◆ Exercise description
The line containing "- recon_filename is" marks the end: write out exactly every line from the first line of the data below through that line, and only those.

◆ Data provided
'''

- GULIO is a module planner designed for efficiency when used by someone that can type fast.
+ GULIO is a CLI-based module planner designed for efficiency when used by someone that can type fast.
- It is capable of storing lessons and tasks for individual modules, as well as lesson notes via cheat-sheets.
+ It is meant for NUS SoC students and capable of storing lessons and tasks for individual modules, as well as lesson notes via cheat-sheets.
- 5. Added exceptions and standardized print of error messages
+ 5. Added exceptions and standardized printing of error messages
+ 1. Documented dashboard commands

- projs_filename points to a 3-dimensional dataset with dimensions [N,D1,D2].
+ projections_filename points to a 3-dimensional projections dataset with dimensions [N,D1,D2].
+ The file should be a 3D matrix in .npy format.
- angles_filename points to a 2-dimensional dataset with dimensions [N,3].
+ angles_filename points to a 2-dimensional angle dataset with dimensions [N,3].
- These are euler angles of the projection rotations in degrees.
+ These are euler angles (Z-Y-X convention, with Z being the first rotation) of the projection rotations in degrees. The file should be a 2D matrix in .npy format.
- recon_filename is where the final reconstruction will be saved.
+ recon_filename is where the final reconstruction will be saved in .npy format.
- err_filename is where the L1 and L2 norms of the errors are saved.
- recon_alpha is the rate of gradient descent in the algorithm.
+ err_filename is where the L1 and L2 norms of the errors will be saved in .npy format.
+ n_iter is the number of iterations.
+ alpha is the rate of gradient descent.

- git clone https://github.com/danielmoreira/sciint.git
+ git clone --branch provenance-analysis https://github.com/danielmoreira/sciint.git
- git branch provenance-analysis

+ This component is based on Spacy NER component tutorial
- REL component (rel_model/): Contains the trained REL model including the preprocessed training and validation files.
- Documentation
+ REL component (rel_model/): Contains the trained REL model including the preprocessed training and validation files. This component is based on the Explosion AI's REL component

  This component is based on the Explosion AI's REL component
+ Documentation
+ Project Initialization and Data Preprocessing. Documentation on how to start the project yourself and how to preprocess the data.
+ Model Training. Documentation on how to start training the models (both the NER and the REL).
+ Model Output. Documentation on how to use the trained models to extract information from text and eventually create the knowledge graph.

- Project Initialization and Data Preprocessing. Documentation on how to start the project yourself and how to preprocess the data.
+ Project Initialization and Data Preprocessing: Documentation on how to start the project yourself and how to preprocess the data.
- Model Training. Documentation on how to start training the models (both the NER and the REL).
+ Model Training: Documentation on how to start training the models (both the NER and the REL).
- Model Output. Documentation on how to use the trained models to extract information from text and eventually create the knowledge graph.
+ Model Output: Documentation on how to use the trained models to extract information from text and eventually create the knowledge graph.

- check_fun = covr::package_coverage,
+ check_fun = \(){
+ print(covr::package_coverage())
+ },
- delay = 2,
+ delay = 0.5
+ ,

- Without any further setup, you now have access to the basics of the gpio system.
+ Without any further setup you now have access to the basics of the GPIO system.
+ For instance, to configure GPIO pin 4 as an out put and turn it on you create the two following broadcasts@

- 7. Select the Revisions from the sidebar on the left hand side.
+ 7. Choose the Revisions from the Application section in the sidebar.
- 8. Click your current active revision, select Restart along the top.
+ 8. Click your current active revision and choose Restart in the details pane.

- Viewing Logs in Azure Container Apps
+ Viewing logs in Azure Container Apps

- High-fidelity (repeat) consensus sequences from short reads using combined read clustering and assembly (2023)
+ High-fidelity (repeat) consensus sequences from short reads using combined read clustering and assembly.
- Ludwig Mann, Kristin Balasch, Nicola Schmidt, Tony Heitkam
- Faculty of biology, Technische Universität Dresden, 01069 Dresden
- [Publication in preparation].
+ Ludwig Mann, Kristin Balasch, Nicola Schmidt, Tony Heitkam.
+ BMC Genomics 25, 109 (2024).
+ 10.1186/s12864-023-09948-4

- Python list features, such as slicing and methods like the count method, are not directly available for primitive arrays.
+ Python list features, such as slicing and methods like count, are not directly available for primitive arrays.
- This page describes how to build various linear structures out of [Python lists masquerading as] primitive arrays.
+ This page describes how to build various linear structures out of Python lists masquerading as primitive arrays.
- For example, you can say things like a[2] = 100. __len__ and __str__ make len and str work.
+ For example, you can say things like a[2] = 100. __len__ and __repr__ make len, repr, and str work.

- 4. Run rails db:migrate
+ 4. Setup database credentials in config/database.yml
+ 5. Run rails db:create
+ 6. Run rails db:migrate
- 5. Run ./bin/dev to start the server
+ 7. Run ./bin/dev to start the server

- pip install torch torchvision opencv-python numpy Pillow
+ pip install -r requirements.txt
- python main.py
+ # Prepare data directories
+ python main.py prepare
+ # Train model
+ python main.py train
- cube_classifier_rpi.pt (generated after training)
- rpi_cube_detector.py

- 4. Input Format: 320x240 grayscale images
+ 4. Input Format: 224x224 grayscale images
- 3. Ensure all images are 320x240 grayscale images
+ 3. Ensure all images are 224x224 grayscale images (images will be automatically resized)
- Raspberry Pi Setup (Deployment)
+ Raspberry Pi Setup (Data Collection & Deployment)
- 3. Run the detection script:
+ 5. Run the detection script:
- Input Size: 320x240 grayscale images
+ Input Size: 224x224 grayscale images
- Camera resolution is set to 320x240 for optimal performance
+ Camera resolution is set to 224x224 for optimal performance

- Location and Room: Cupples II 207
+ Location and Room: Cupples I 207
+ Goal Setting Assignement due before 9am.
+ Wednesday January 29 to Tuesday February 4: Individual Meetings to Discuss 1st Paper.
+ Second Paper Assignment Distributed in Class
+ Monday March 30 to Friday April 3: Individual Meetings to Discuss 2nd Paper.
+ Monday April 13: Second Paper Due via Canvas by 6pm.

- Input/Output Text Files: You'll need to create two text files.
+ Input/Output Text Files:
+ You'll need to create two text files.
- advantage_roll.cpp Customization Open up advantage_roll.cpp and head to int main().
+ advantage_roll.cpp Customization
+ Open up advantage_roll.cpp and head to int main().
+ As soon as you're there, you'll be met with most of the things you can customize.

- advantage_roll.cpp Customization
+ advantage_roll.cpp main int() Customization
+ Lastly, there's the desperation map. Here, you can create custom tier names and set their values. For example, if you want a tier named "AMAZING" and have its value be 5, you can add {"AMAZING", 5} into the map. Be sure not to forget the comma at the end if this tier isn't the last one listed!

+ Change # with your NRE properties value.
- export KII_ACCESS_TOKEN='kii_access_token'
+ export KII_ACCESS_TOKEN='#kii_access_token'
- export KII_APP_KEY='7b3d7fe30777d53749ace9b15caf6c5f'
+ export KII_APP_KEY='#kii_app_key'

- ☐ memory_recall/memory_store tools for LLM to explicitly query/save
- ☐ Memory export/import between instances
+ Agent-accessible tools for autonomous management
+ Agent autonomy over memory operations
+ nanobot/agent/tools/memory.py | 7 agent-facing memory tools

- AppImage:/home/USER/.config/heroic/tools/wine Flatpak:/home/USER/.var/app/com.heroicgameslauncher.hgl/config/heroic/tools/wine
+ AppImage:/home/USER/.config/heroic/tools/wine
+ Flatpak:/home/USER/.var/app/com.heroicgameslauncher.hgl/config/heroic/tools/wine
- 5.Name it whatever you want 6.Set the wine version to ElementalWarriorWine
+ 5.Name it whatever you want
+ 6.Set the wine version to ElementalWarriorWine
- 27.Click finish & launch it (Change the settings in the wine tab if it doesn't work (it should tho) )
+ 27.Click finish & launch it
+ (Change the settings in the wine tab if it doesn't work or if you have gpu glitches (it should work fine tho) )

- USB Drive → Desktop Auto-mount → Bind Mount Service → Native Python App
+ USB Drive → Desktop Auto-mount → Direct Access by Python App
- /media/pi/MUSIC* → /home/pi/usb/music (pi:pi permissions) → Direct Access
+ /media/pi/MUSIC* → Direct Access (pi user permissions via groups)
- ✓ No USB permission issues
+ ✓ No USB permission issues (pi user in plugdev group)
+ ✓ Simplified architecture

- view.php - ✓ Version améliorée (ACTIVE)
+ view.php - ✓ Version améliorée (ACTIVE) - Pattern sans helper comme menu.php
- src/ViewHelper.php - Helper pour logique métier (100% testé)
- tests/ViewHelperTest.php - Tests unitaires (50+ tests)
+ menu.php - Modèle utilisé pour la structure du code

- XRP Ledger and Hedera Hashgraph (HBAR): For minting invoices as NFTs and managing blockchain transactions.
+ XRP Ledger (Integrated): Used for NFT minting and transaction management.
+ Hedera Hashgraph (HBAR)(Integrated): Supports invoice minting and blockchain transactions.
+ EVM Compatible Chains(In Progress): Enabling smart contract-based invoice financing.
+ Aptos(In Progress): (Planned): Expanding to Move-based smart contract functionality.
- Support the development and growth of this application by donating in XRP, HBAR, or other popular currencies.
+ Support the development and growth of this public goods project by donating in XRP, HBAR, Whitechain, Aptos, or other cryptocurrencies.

'''

◆ Solution to the problem
- GULIO is a module planner designed for efficiency when used by someone that can type fast.
+ GULIO is a CLI-based module planner designed for efficiency when used by someone that can type fast.
- It is capable of storing lessons and tasks for individual modules, as well as lesson notes via cheat-sheets.
+ It is meant for NUS SoC students and capable of storing lessons and tasks for individual modules, as well as lesson notes via cheat-sheets.
- 5. Added exceptions and standardized print of error messages
+ 5. Added exceptions and standardized printing of error messages
+ 1. Documented dashboard commands

- projs_filename points to a 3-dimensional dataset with dimensions [N,D1,D2].
+ projections_filename points to a 3-dimensional projections dataset with dimensions [N,D1,D2].
+ The file should be a 3D matrix in .npy format.
- angles_filename points to a 2-dimensional dataset with dimensions [N,3].
+ angles_filename points to a 2-dimensional angle dataset with dimensions [N,3].
- These are euler angles of the projection rotations in degrees.
+ These are euler angles (Z-Y-X convention, with Z being the first rotation) of the projection rotations in degrees. The file should be a 2D matrix in .npy format.
- recon_filename is where the final reconstruction will be saved.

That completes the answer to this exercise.